AN ALLY IN THE FIGHT. Bayer has nearly six decades of experience developing products to combat all types of vector-borne diseases and its response to this latest threat is not just reactive positioning.

“Mosquitoes are not just pests, they are serious public health threats,” says Vandock. “We are a global Life Sciences Company that also has a specialty chemical focus, but in the end we are committed to providing consumers with a better life.”

Bayer and Vandock feel that education — both for the consumer and pest management professional — should be at the forefront of any mosquito control efforts.

“Raising awareness is very important and that is where the pest management industry can play a role,” he observes. “PMPs can play an important part in educating and informing consumers about mosquito-transmitted diseases, and what steps they can take to protect themselves and their families.”

Homeowners play an important role by helping to eliminate mosquito breeding sites in their yards or neighborhoods. The first step is to eliminate areas of standing water since these are prime breeding grounds for mosquitoes.

Bird baths, clogged gutters, flower pots, pool covers and low-lying areas where excess rain water can collect need to be eliminated.

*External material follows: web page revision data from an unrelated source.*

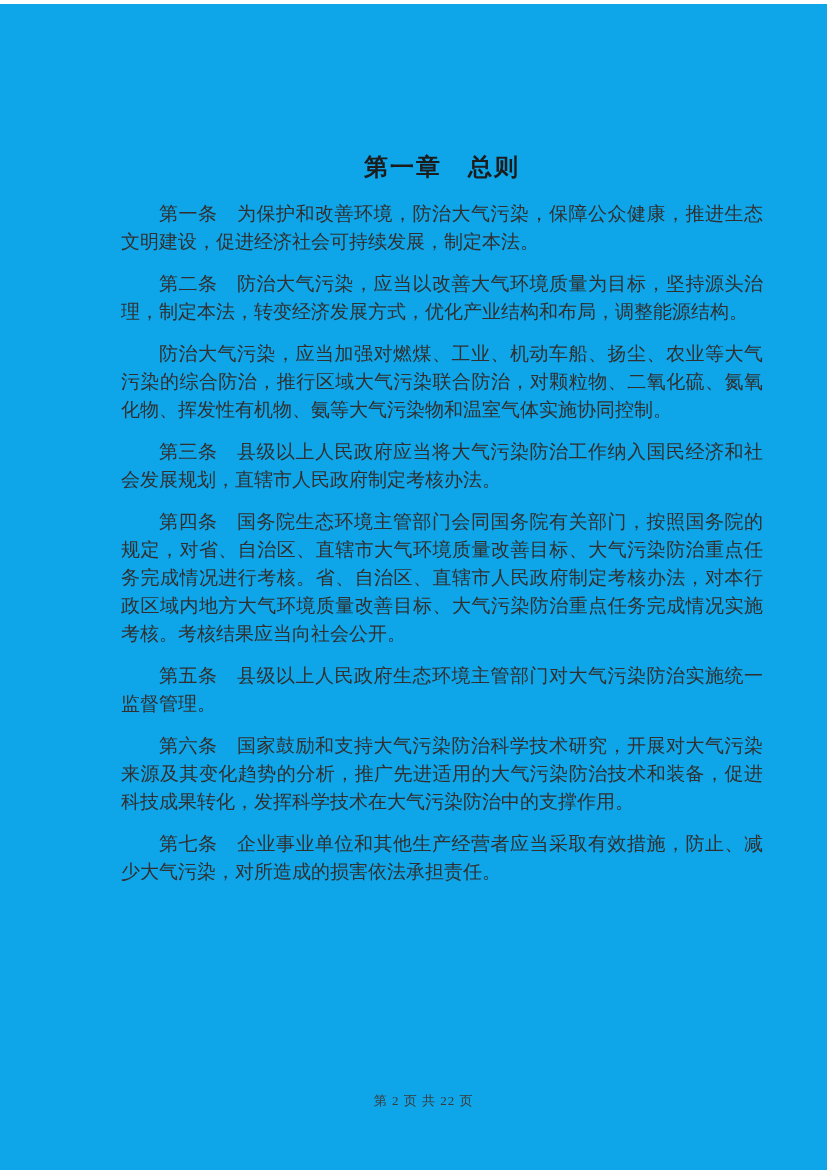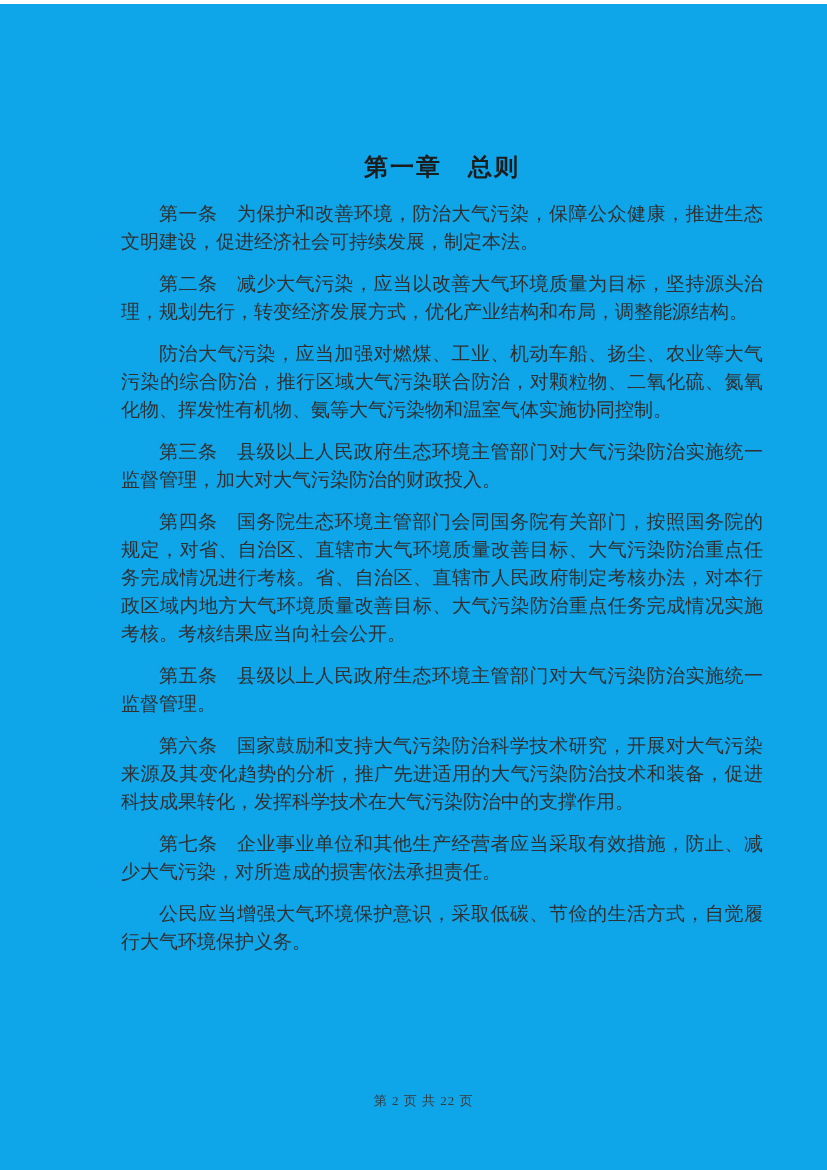"第二条" p.para { text: 减少大气污染，应当以改善大气环境质量为目标，坚持源头治理，规划先行 -> 防治大气污染，应当以改善大气环境质量为目标，坚持源头治理，制定本法 }
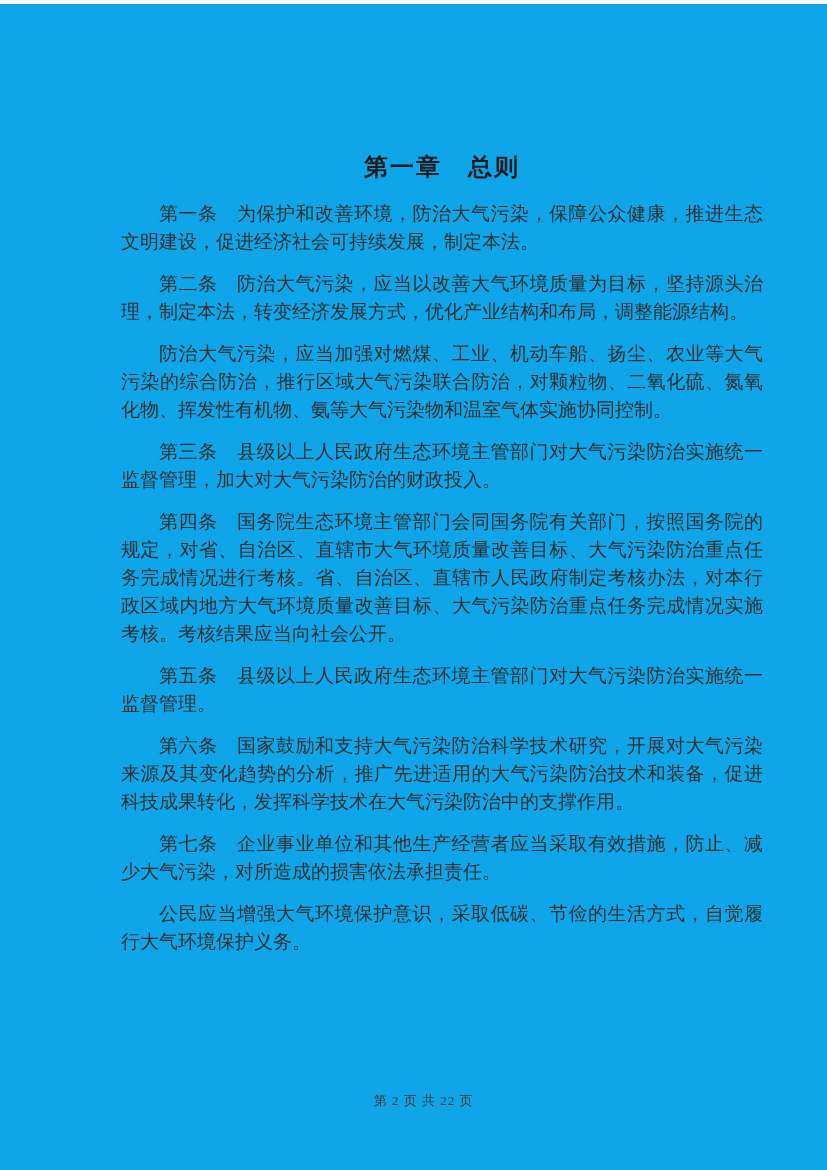"第三条" p.para { text: 生态环境主管部门对大气污染防治实施统一监督管理，加大对大气污染防治的财政投入 -> 应当将大气污染防治工作纳入国民经济和社会发展规划，直辖市人民政府制定考核办法 }
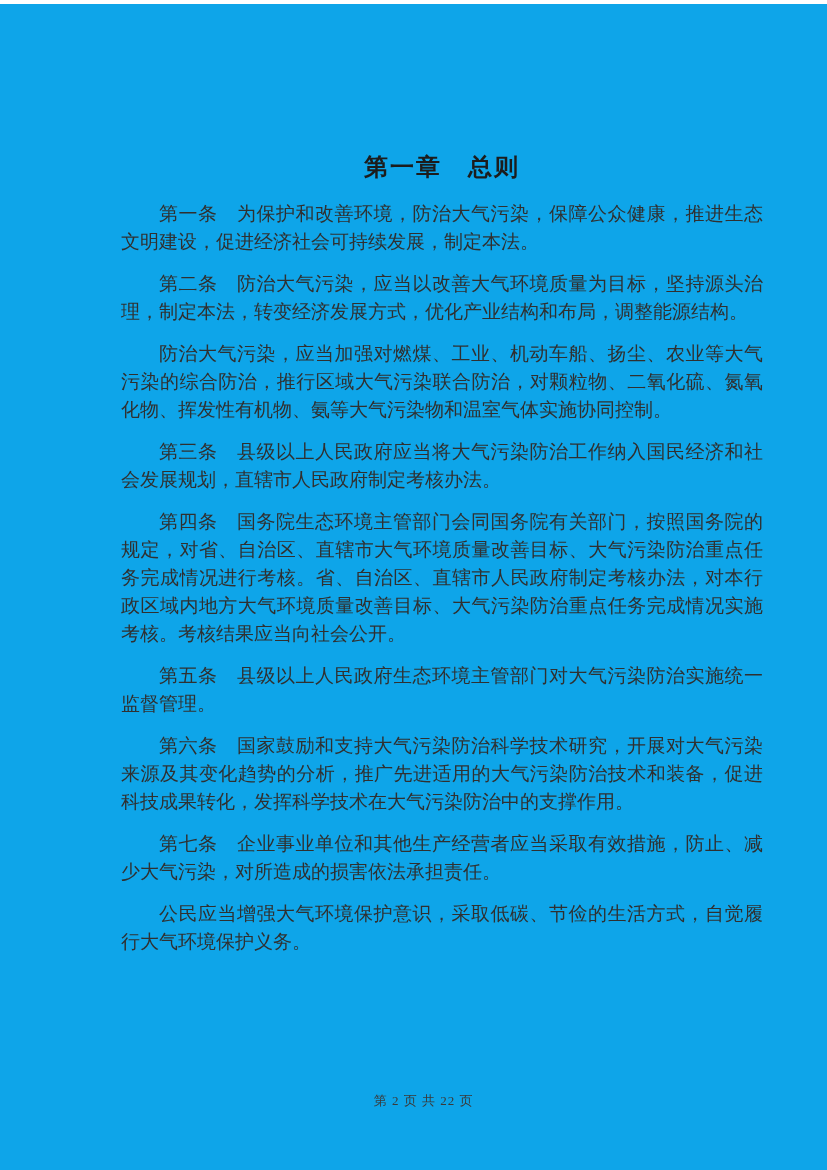"公民应当增强大气环境保护意识，采取低碳、节俭的生活方式，自觉履行大气环境保护义务" p.para { html: <p>公民应当增强大气环境保护意识，采取低碳、节俭的生活方式，自觉履行大气环境保护义务。</p> -> none }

“There is only one way to stop the spread of vector-borne diseases like West Nile and Zika and that is to control the vector — the mosquito,” says Vandock. “We are a strong advocate for the pest management industry’s role in stopping the spread through integrated mosquito management.”

GROWING INDUSTRY ROLE. One of the takeaways from the CDC’s National Zika Summit earlier this year was that the United States is poorly prepared to address the issue as it stands right now. The patchwork network of government and private entities charged with protecting the public from mosquito-borne diseases is not as cohesive as it needs to be.

“Because there isn’t a large-scale infrastructure in place, partnerships with people who have the capacity to do this type of work need to be formed,” says Vandock. “There’s an opportunity for the pest management industry to fill the identified gap in the system.”

Vandock says PMPs should be thinking of ways to expand their service offerings in the mosquito space and considering ways to use their skill sets to deliver solutions to help protect public health.

“The industry is now doing barrier treatments so why not ULV fog for mosquitoes as well?” Vandock asks. “How do schools protect children when they’re outside during recess or attending sporting events? In these situations, there aren’t surfaces available for barrier sprays, so ULV could be a valuable solution the industry could use to help more people.”

Bayer recommends using DeltaGard as a wide-area-space spray for immediate knockdown followed by Suspend PolyZone as a residual barrier treatment since it holds up to the elements (i.e., rain, sunlight) well.

DeltaGard for wide-area-space spraying is one of the newest technologies on the market, according to Vandock. Registered just last year as a U.S. EPA classified reduced-risk product, it’s now available for use by PMPs.

“Area sprays are a valuable addition to an integrated mosquito control program,” says Vandock. “If you can use a product that is reduced-risk at a customer’s home, that’s a huge advantage.”

The product’s low application rate — ½ gram per hectare — is akin to dissolving an aspirin-sized amount of active ingredient and spreading it over an entire football field.

The one-two punch of DeltaGard as a knockdown agent and PolyZone as a barrier treatment gives PMPs a new mosquito control solution to offer customers, Bayer says. “It’s a targeted, professional approach to mosquito control and provides PMPs with access to a new use pattern,” observes Vandock. “Barrier sprays work for a quarter to one acre, but if you are treating a multi-acre homeowners’ association, space sprays protect a larger area more efficiently with less active ingredient.”

The new approach is being used by public health officials in Puerto Rico and Bayer’s field staff is ready to work with PMPs and their public health counterparts in the mainland U.S. to get the ball rolling.

“The industry needs to bring new paradigms and new techniques to the table and PMPs should feel great going to bed at night knowing they’re playing a part in protecting public health,” says Vandock.

The author is a frequent contributor to PCT.